WallyBantersJunkBox · 03/08/2015 00:52

This reminds me of a weekend with an ex Fiancé Grin

He proposed and then we were invited for a weekend at his parents place. On the Friday evening his parents wanted the four of us to go for a nice meal, to get to know me and to see their son, who was away a lot in the Forces.

His sister got wind of it, and took over the whole evening. Invited herself, her husband (who can barely manage any social skills around her) and her two kids aged 4 and 2. She then decided where we would eat and at what time.

So an evening of a nice dinner getting to know me, turned out to be a six o clock tea in the Hungry Horse eating battered crap while she bullied her sullen husband, talked over everyone and ignored her kids racing around the restaurant hyper on fizzy pop.

And no one stood up to her. GrinGrinGrin

whatsoever · 03/08/2015 00:58

YANBU.

Two choices left I reckon - cancel the whole thing and say "not what we intended, see you all at the wedding".

Or just stick with the plan in place right this minute and no more changing come what may. I feel your pain.

Suefla62 · 03/08/2015 01:31

I've been married 46 years. My parents and the in-laws have never met.
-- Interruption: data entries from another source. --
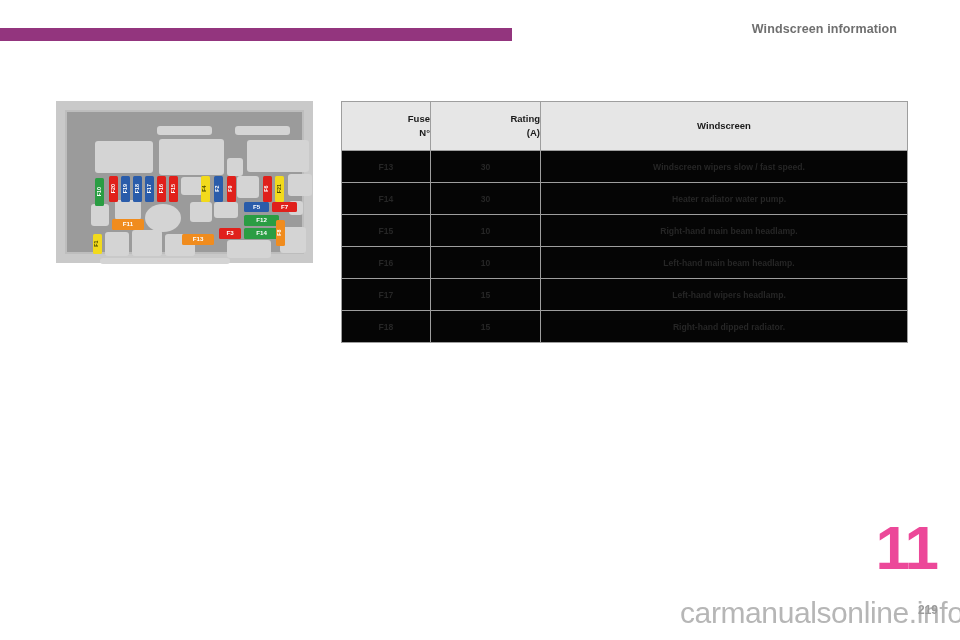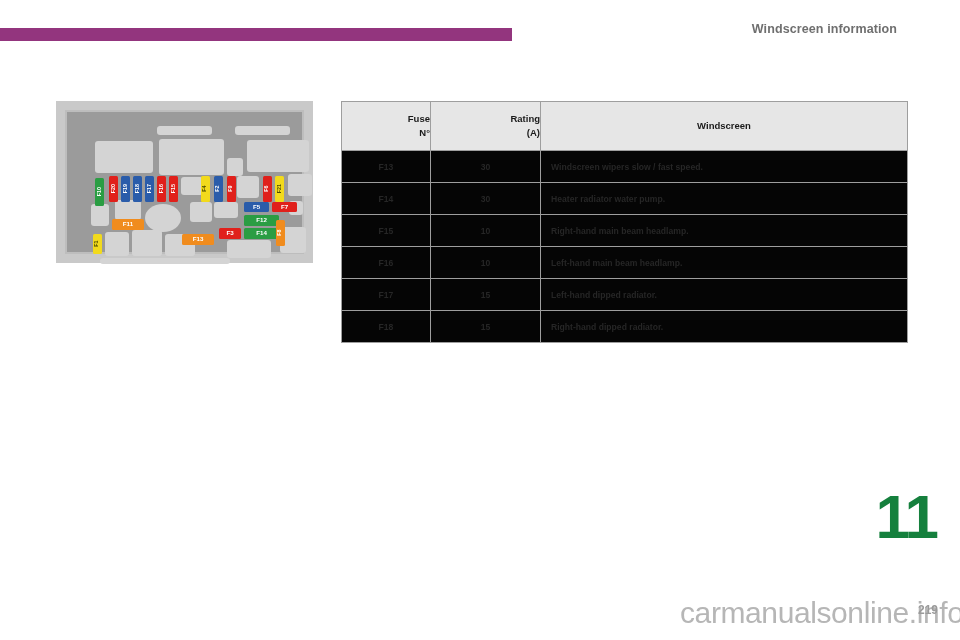--- a/index.html
+++ b/index.html
@@ -33,24 +33,24 @@
     font-weight: bold;
     color: #6f6f6f;
     letter-spacing: 0.1px;
     white-space: nowrap;
   }
 
   
   .chapter-number {
     position: absolute;
     right: 23px;
-    top: 486px;
+    top: 517px;
     font-size: 62px;
     font-weight: bold;
-    color: #15803d;
+    color: #ec4899;
     letter-spacing: -2px;
     line-height: 1;
   }
 
   
   .watermark {
     position: absolute;
     left: 680px;
     top: 596px;
     font-size: 30px;
@@ -150,21 +150,21 @@
   }
   .fuse-table tbody td {
     background: #050505;
     color: #262626;
     font-size: 8.6px;
     font-weight: bold;
     height: 32px;
   }
   .col-fuse   { width: 89px; text-align: center; }
   .col-rating { width: 110px; text-align: center; }
-  .col-func   { width: 367px; text-align: left; padding-left: 10px !important; }
+  .col-func   { width: 367px; text-align: center; padding-left: 10px !important; }
 </style>
 </head>
 <body>
 
 <div class="header-bar"></div>
 <div class="header-title">Windscreen information</div>
 
 <div class="fusebox">
   <div class="fusebox-inner" id="fusebox-inner">
       <div class="relay" style="left: 90px; top: 14px; width: 55px; height: 9px;"></div>
@@ -285,21 +285,21 @@
         <td class="col-func">Right-hand main beam headlamp.</td>
       </tr>
       <tr>
         <td class="col-fuse">F16</td>
         <td class="col-rating">10</td>
         <td class="col-func">Left-hand main beam headlamp.</td>
       </tr>
       <tr>
         <td class="col-fuse">F17</td>
         <td class="col-rating">15</td>
-        <td class="col-func">Left-hand dipped radiator.</td>
+        <td class="col-func">Left-hand wipers headlamp.</td>
       </tr>
       <tr>
         <td class="col-fuse">F18</td>
         <td class="col-rating">15</td>
         <td class="col-func">Right-hand dipped radiator.</td>
       </tr>
     </tbody>
 </table>
 
 <div class="chapter-number">11</div>

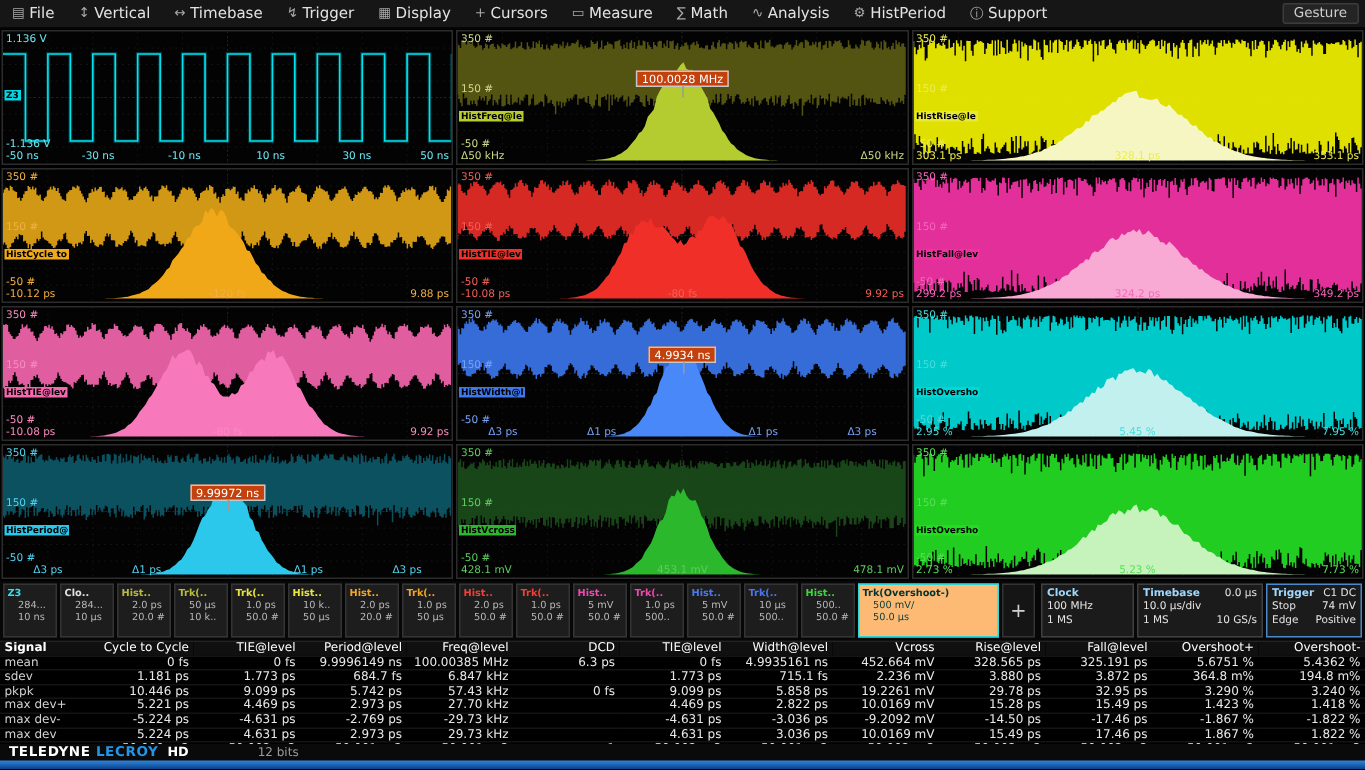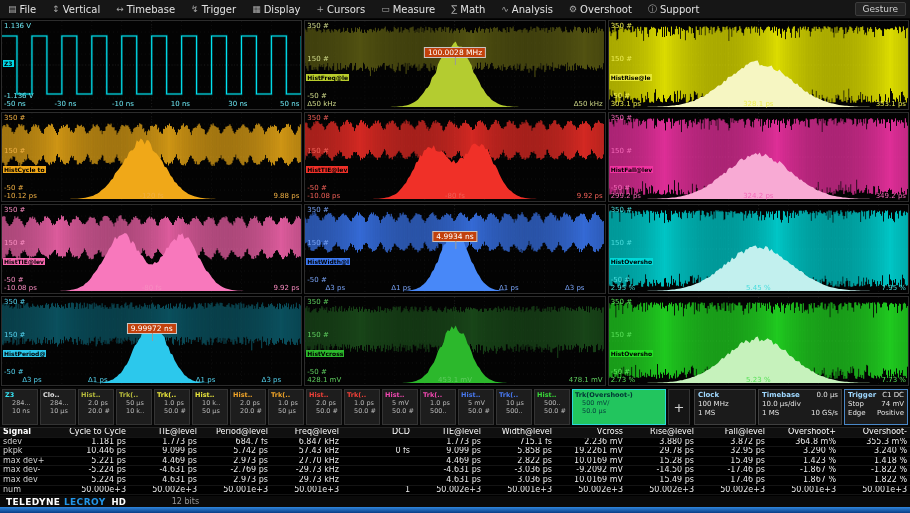--- a/index.html
+++ b/index.html
@@ -18,21 +18,21 @@
   .bl{position:absolute;bottom:1px;font-size:7px;line-height:8px;z-index:3;white-space:nowrap;}
   .ptag{position:absolute;left:1px;font-size:6px;line-height:7px;color:#000;font-weight:bold;padding:0 1px;z-index:3;white-space:nowrap;}
   .callout{position:absolute;transform:translateX(-50%);background:#c2410c;border:1px solid #c6c6c6;color:#fff;font-size:7.5px;line-height:9px;padding:0 3px;z-index:4;white-space:nowrap;}
   .callout:after{content:"";position:absolute;left:50%;top:100%;height:8px;border-left:1px solid #9a9a9a;}
   
   .strip{flex:0 0 40px;display:flex;align-items:stretch;gap:2px;padding:2px;background:#070707;box-sizing:border-box;}
   .desc-wrap{display:flex;gap:2px;}
   .desc-box{width:36px;flex:0 0 36px;background:#1d1d1d;border:1px solid #343434;box-sizing:border-box;overflow:hidden;}
   .desc-title{font-size:6.5px;line-height:8px;font-weight:bold;padding:1px 2px 0;white-space:nowrap;}
   .desc-line{font-size:6.5px;line-height:8px;color:#b8b8b8;padding:0 9px;white-space:nowrap;}
-  .desc-box.selected{width:94px;flex:0 0 94px;background:#22c55e;border-color:#2cd8d8;}
+  .desc-box.selected{width:94px;flex:0 0 94px;background:#fdba74;border-color:#2cd8d8;}
   .desc-box.selected .desc-title{color:#003434;}
   .desc-box.selected .desc-line{color:#063c3c;}
   .desc-add{width:22px;flex:0 0 22px;background:#151515;border:1px solid #343434;display:flex;align-items:center;justify-content:center;color:#d0d0d0;font-size:13px;box-sizing:border-box;}
   .info-wrap{display:flex;gap:2px;margin-left:auto;}
   .info-box{background:#1b1b1b;border:1px solid #404040;box-sizing:border-box;padding:1px 3px;color:#e4e4e4;font-size:7px;line-height:9px;display:flex;flex-direction:column;overflow:hidden;}
   .ib-row{display:flex;justify-content:space-between;gap:4px;white-space:nowrap;}
   .ib-title{color:#9fd8ff;font-weight:bold;}
   .clock-box{width:62px;}
   .timebase-box{width:84px;}
   .trigger-box{width:64px;border-color:#4a88c8;}
@@ -90,21 +90,21 @@
         <div class="menu-item">
           <span class="mi-icon">∑</span>
           <span class="mi-label">Math</span>
         </div>
         <div class="menu-item">
           <span class="mi-icon">∿</span>
           <span class="mi-label">Analysis</span>
         </div>
         <div class="menu-item">
           <span class="mi-icon">⚙</span>
-          <span class="mi-label">Overshoot</span>
+          <span class="mi-label">HistPeriod</span>
         </div>
         <div class="menu-item">
           <span class="mi-icon">ⓘ</span>
           <span class="mi-label">Support</span>
         </div>
       </div>
     <button class="gesture-btn">Gesture</button>
   </div>
 
   <div class="grid">
@@ -434,33 +434,48 @@
             <th>Width@level</th>
             <th>Vcross</th>
             <th>Rise@level</th>
             <th>Fall@level</th>
             <th>Overshoot+</th>
             <th>Overshoot-</th>
           </tr>
         </thead>
       <tbody>
           <tr>
+            <td class="rowlabel">mean</td>
+            <td>0 fs</td>
+            <td>0 fs</td>
+            <td>9.9996149 ns</td>
+            <td>100.00385 MHz</td>
+            <td>6.3 ps</td>
+            <td>0 fs</td>
+            <td>4.9935161 ns</td>
+            <td>452.664 mV</td>
+            <td>328.565 ps</td>
+            <td>325.191 ps</td>
+            <td>5.6751 %</td>
+            <td>5.4362 %</td>
+          </tr>
+          <tr>
             <td class="rowlabel">sdev</td>
             <td>1.181 ps</td>
             <td>1.773 ps</td>
             <td>684.7 fs</td>
             <td>6.847 kHz</td>
             <td></td>
             <td>1.773 ps</td>
             <td>715.1 fs</td>
             <td>2.236 mV</td>
             <td>3.880 ps</td>
             <td>3.872 ps</td>
             <td>364.8 m%</td>
-            <td>355.3 m%</td>
+            <td>194.8 m%</td>
           </tr>
           <tr>
             <td class="rowlabel">pkpk</td>
             <td>10.446 ps</td>
             <td>9.099 ps</td>
             <td>5.742 ps</td>
             <td>57.43 kHz</td>
             <td>0 fs</td>
             <td>9.099 ps</td>
             <td>5.858 ps</td>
maddening · 04/08/2015 23:24

Set up a surprise date with each of them, he asks his mum to pop out for lunch just him and her, you ask your mum to pop out for lunch, just you and her and meet at the restaurant. Neither mention it as a special event and just have a nice lunch. Don't tell them or anyone else, when they twig on give them a massive hug and tell them that this is special for you because you love them both.